I glanced toward the table where Ernestine and Heather sat, Ernestine scanning the room while Heather stared blankly at her own glass. “Repressed, I’d say. Heather may be asserting herself in the only way she’s allowed to do. Surreptitiously.”

“Excuse me. Mrs. Gaskill?”

“Oh, Mr. Bondurant, isn’t it?”

I turned and found the handsome FBI Agent Bondurant standing behind me. He nodded to me and, to Kathryn, said, “I wonder if you’d mind coming with me to the security office.”

Kathryn seemed to freeze. She looked at me, then back at Bondurant. “Sure. You mean now?”

“Yes, now.” He looked at me again. “You’re Mrs. Lamb, aren’t you? You were with us the other morning when we . . .”

“That’s right.
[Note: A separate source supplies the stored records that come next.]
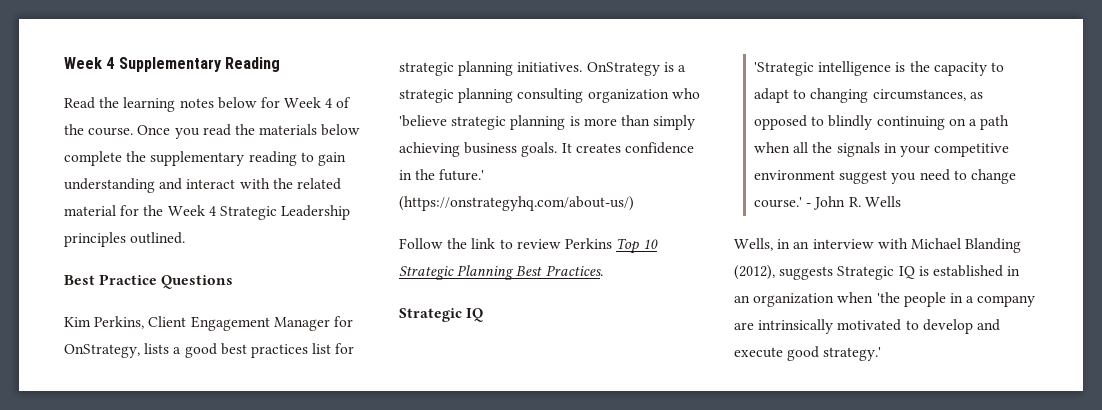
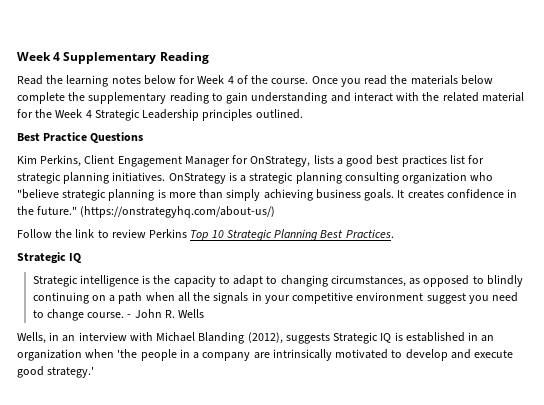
- OnStrategy is a strategic planning consulting organization who 'believe strategic planning is more than simply achieving business goals.
+ OnStrategy is a strategic planning consulting organization who "believe strategic planning is more than simply achieving business goals.
- It creates confidence in the future.'
+ It creates confidence in the future."
- 'Strategic intelligence is the capacity to adapt to changing circumstances, as opposed to blindly continuing on a path when all the signals in your competitive environment suggest you need to change course.'
+ Strategic intelligence is the capacity to adapt to changing circumstances, as opposed to blindly continuing on a path when all the signals in your competitive environment suggest you need to change course.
Captain Quattrocchi asked me to be there when you, after you found the note.”

“Perhaps you’d better come with us again.”

Kathryn slid her chair back with a skittering screech against the deck and wobbled as she stood up, but she said nothing. Bondurant escorted us to an elevator and pushed the button for the Dionysus deck. He made no eye contact with either of us, holding the door open for us to exit, pointing toward the security office as the elevator door closed behind us. As she stepped onto the carpet, Kathryn stumbled slightly and looked at me—a helpless, vulnerable look.
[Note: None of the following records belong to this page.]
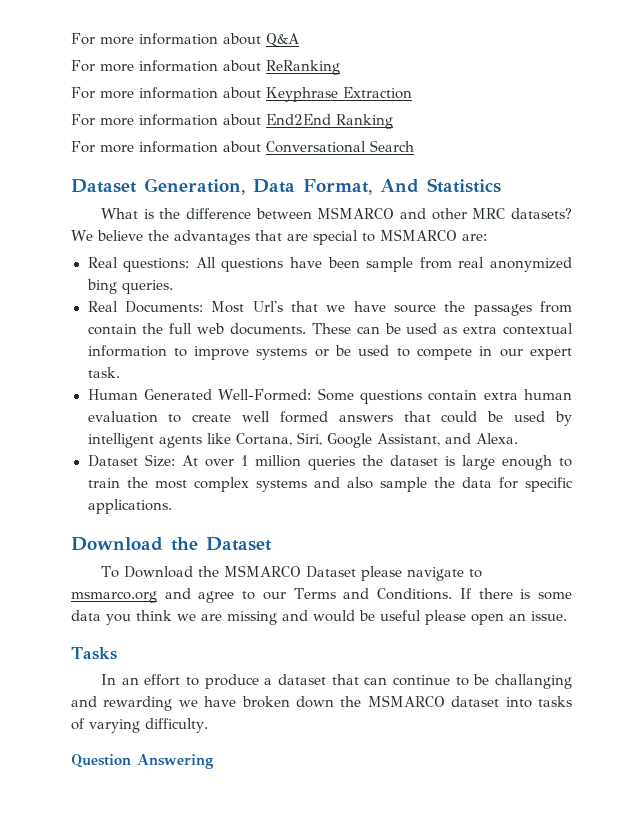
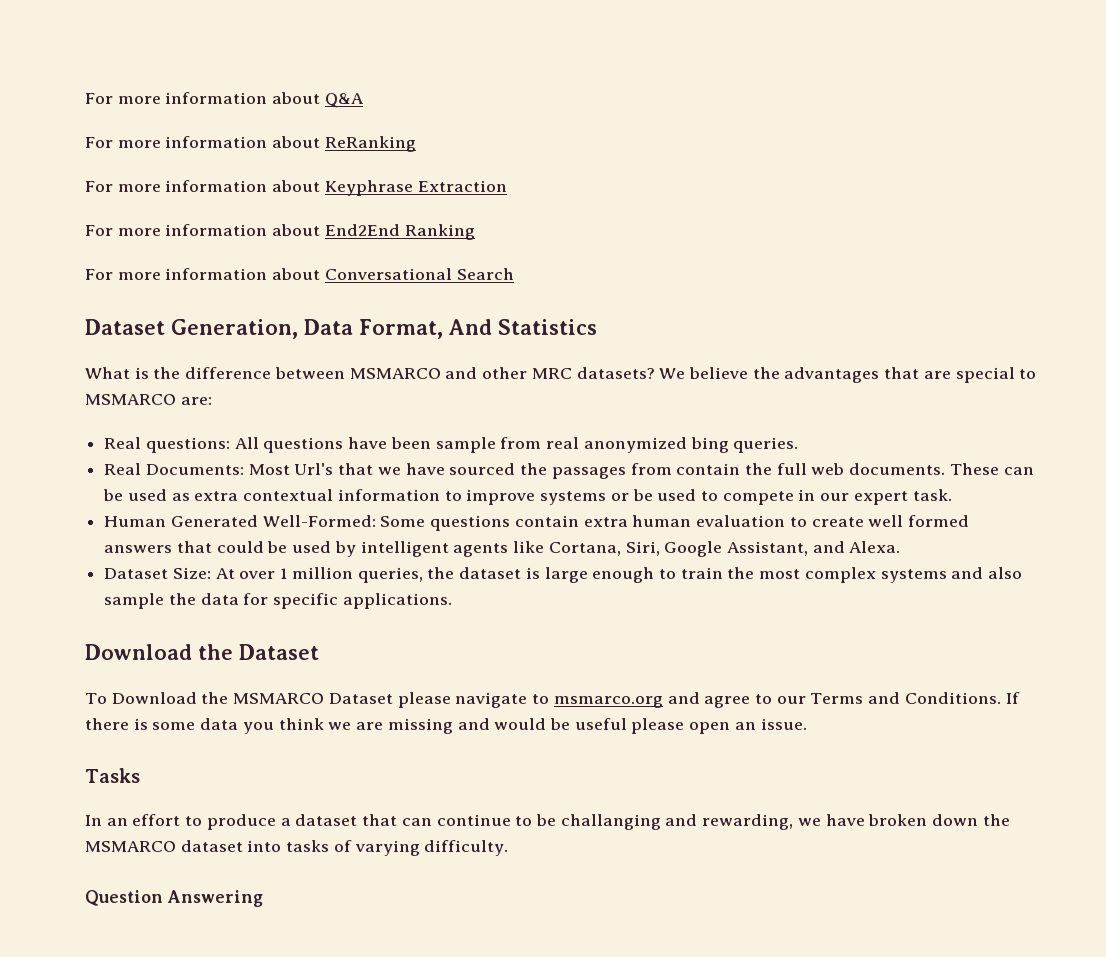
- Real Documents: Most Url's that we have source the passages from contain the full web documents.
+ Real Documents: Most Url's that we have sourced the passages from contain the full web documents.
- Dataset Size: At over 1 million queries the dataset is large enough to train the most complex systems and also sample the data for specific applications.
+ Dataset Size: At over 1 million queries, the dataset is large enough to train the most complex systems and also sample the data for specific applications.
- In an effort to produce a dataset that can continue to be challanging and rewarding we have broken down the MSMARCO dataset into tasks of varying difficulty.
+ In an effort to produce a dataset that can continue to be challanging and rewarding, we have broken down the MSMARCO dataset into tasks of varying difficulty.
I put my arm around Kathryn. Her bra, I noticed, was cutting into her fleshy back, creating sizeable rolling hills at the top and the bottom of the elastic back.

“I’m afraid they’ve found something I don’t want to see!” she whispered to me as Bondurant ushered us into the security office. Chief Letsos was inside, sitting behind the room’s only desk. Kathryn and I took chairs on the other side.

“I suppose we’ll need to take it out of the bag,” said Bondurant.

“She’ll need gloves.” Letsos reached for a box of latex gloves on the floor behind him and handed two of them to Kathryn. He looked toward Bondurant as he jerked his head slightly in my direction.

“She won’t need them,” the FBI agent said. To me, he said, “You won’t need to handle this so you don’t need gloves. You’re here for moral support.”

The suspense was killing me. Kathryn pulled on the stretchy gloves with difficulty, first getting the thumb of one on the wrong side. Letsos got up and walked to his filing cabinet, pulled out a plastic bag, cut it open, and laid a gold watch on the desk in front of Kathryn.

“It’s George’s watch,” she whispered. “Look.” She picked up the watch and turned it over. “Look at the inscription on the back. ‘To Mr. Gaskill, our mentor and friend. From the Junior Class of ’95.’” She turned to me, her eyes glistening with tears. “George was Junior Class sponsor that year. The class officers thought enough of him to hold a car wash and a bake sale, plus they all kicked in their own money, to buy him this watch.” She turned it face up and touched the crystal with her gloved thumb. “I was there the night they presented it to him. They even wrote a song about him, “We Love You, Gaskill,” it was. A lot like the song from
Bye, Bye, Birdie
, the musical.” She glanced at Bondurant and added, “You’re too young to remember.”